Content starts

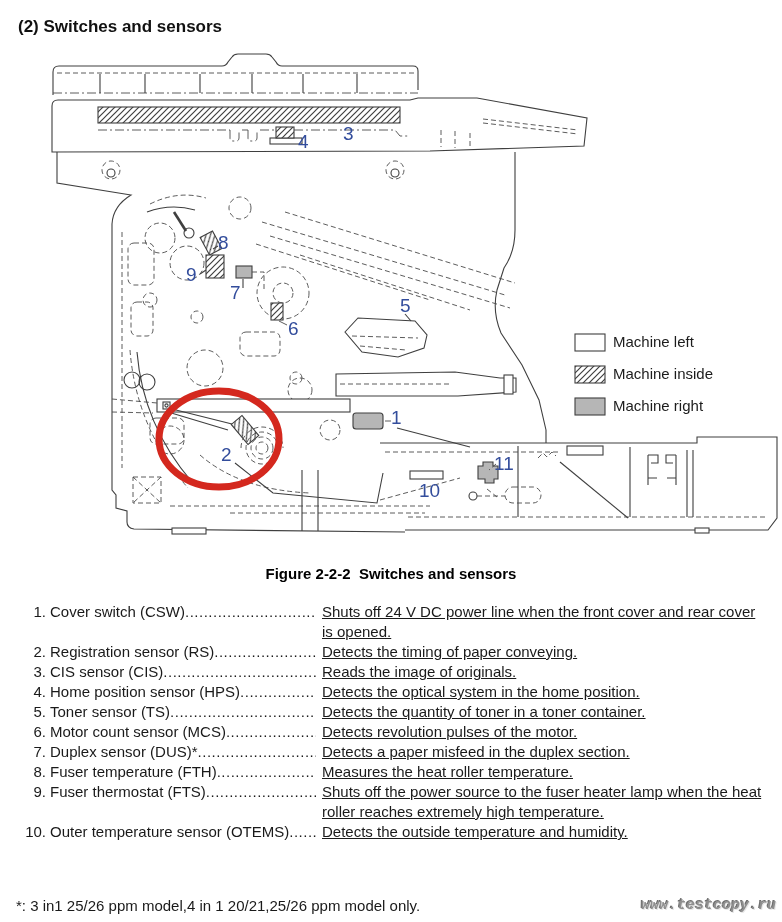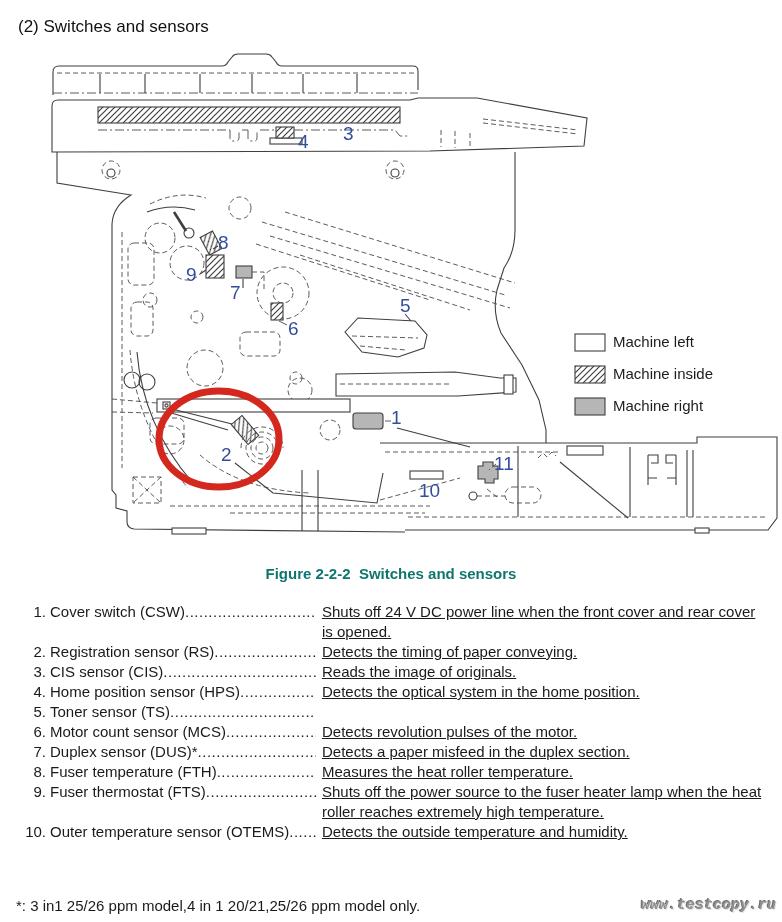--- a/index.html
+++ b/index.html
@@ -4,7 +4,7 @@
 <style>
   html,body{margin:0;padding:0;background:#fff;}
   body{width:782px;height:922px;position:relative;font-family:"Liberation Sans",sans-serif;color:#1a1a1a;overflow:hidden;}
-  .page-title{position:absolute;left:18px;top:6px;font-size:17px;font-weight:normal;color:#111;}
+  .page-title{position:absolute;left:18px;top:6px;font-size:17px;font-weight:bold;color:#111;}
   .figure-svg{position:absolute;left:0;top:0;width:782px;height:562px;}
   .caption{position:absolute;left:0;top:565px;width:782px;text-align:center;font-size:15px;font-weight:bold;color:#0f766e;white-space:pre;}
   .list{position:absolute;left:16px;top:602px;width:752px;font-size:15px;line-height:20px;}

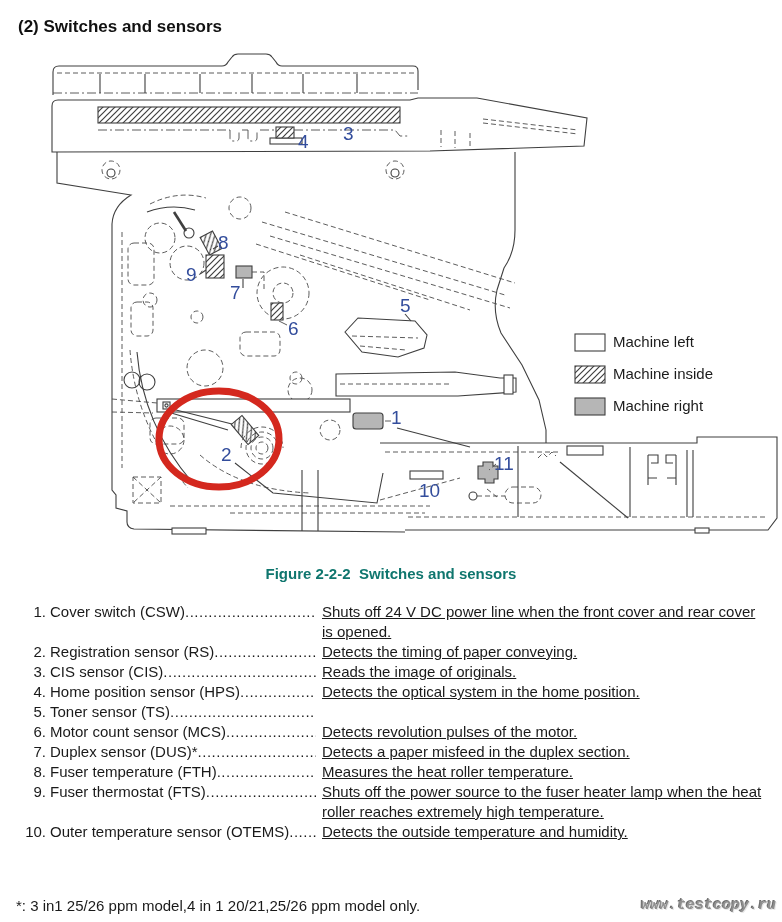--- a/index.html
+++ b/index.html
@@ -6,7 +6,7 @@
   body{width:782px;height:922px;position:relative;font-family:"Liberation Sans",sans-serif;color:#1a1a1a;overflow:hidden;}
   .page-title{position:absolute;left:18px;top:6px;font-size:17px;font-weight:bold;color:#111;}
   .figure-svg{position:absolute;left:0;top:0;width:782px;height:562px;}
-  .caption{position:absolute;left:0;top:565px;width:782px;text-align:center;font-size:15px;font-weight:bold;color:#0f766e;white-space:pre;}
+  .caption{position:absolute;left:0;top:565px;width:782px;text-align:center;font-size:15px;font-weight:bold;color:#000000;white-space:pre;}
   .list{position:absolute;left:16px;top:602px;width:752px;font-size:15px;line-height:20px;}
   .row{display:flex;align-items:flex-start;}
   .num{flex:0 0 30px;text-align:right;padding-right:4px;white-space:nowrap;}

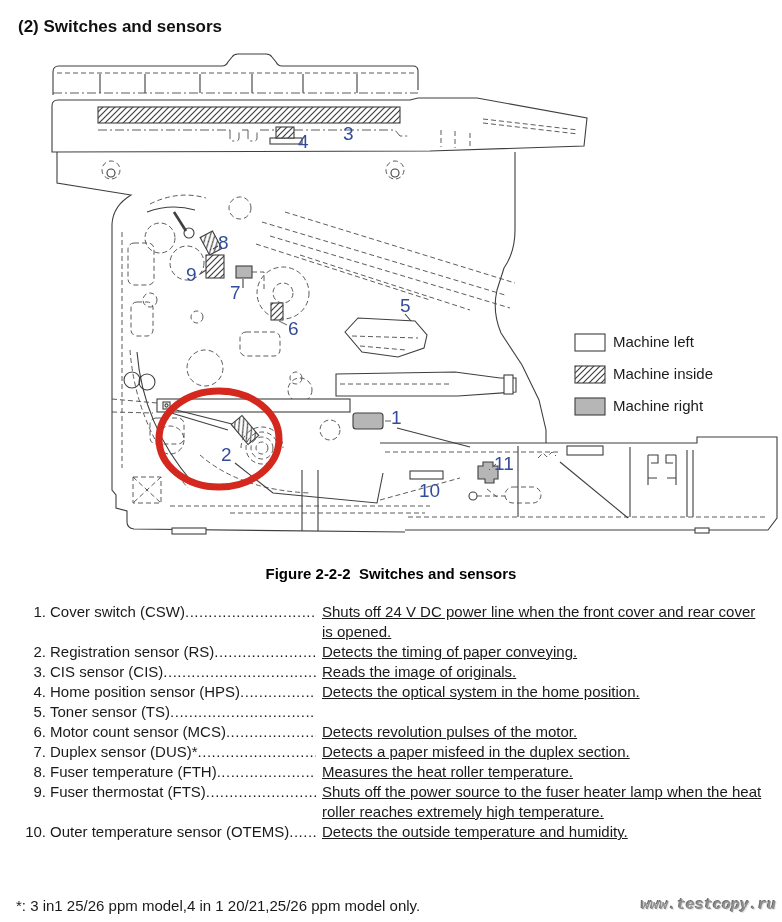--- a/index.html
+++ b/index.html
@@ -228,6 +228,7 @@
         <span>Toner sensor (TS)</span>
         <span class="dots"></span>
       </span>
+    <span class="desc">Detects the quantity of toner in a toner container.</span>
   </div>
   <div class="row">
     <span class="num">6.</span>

Content ends

** YOUR TASK **
Write only the number of lines in the entries that contain the word "page".

** OUTPUT FOR THIS EXERCISE **
3